Homicídio teria sido motivado por questões passionais; “Para você aprender a não mexer com mulher dos outros”

A Polícia Civil de Minas Gerais (PCMG) indiciou, nesta quinta-feira (23/10), um homem, de 47 anos, por matar um idoso, de 67 anos, dentro de uma bar em Itaúna, no Centro-Oeste de Minas, por homicídio triplamente qualificado. O crime ocorreu na noite de 31 de agosto.

Homicídio dentro do bar em Itaúna

Conforme as investigações, Cleidemar de Carvalho Neto, conhecido como Lula, de 47 anos, considerado amigo da vítima cometeu o crime. O idoso estava sentado sozinho no interior do bar quando o suspeito se aproximou por trás e efetuou diversos disparos de revólver calibre 38, sem dar qualquer chance de defesa. Antes de atirar teria afirmado: “isso é para você aprender a não mexer com mulher dos outros”.
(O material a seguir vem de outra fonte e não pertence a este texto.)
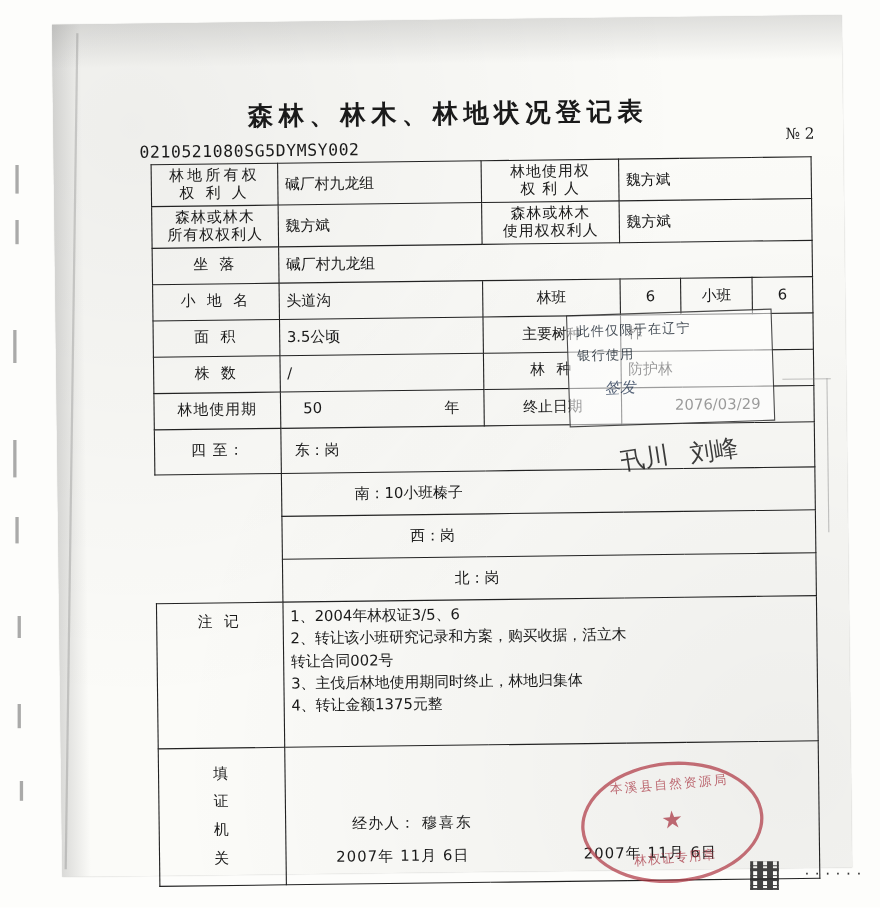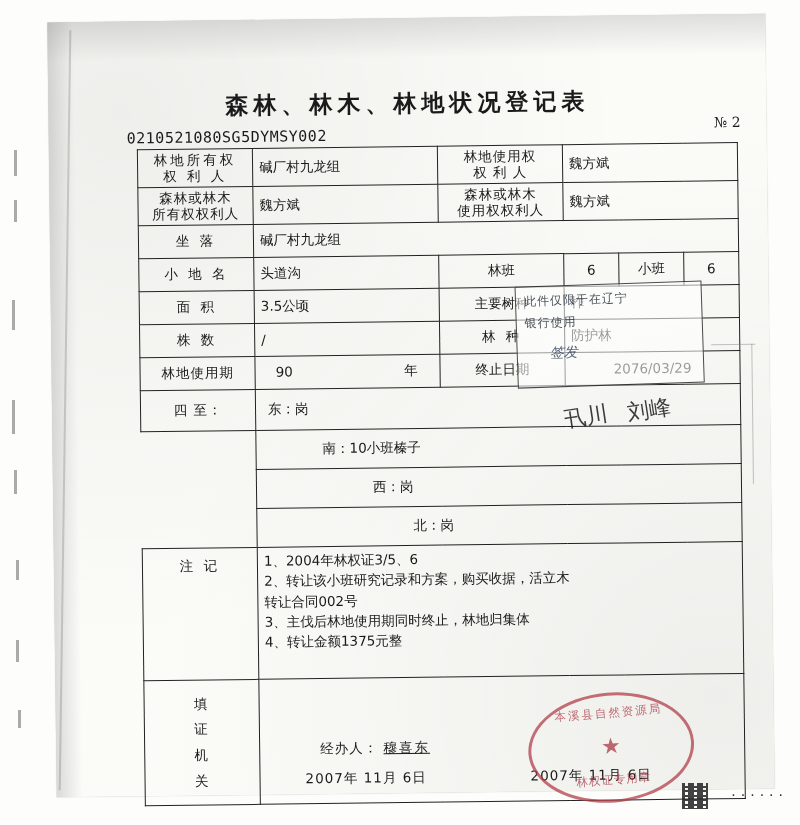"90" span { text: 90 -> 50 }
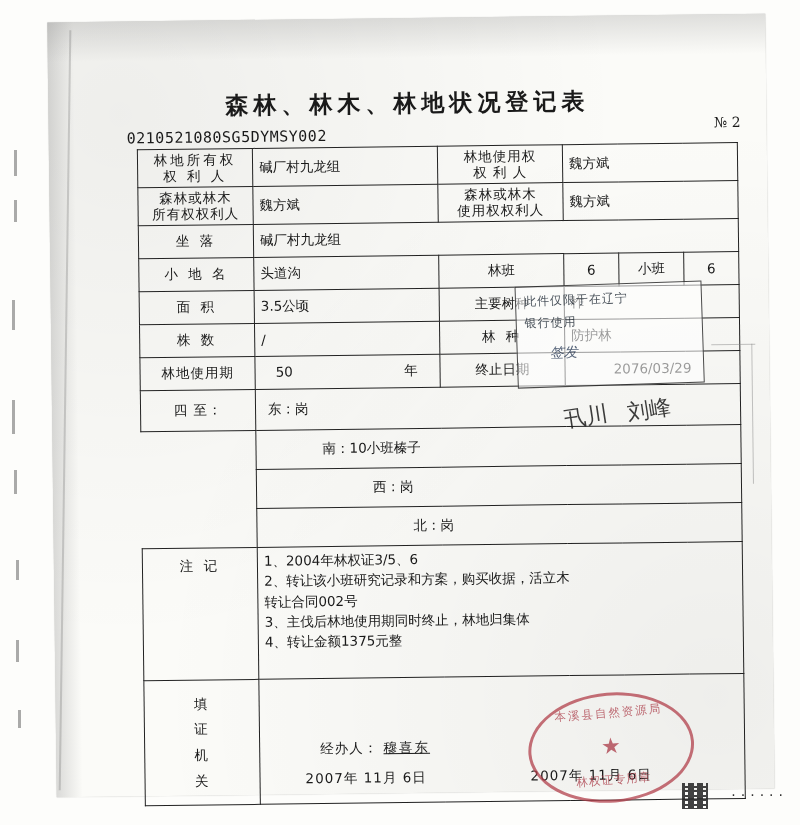"穆喜东" span { text-decoration: underline -> none }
Mesmo ferido, o homem tentou fugir, sendo atingido novamente e caiu ao chão. O agressor então disparou mais vezes à queima-roupa e fugiu em seguida em um veículo. O resgate levou a vítima para uma unidade de saúde, mas não resistiu aos ferimentos.

Motivo passional e fuga

De acordo com o delegado João Marcos do Amaral, responsável pelo caso, as investigações ouviram dez testemunhas e indicaram que motivação passional.

“O suspeito foi indiciado por homicídio consumado triplamente qualificado, em razão do motivo fútil, do recurso que dificultou a defesa da vítima e do meio que resultou em perigo comum, já que havia outras pessoas no interior do bar no momento dos disparos”, explicou o delegado.

A Justiça decretou a prisão preventiva do suspeito, que permanece foragido, apesar dos levantamentos realizados pela equipe policial.

Polícia pede ajuda da população

A PCMG pede que quem tiver qualquer informação sobre o paradeiro do autor comunique aos órgãos de segurança pública ou repassada de forma anônima pelo Disque Denúncia 181.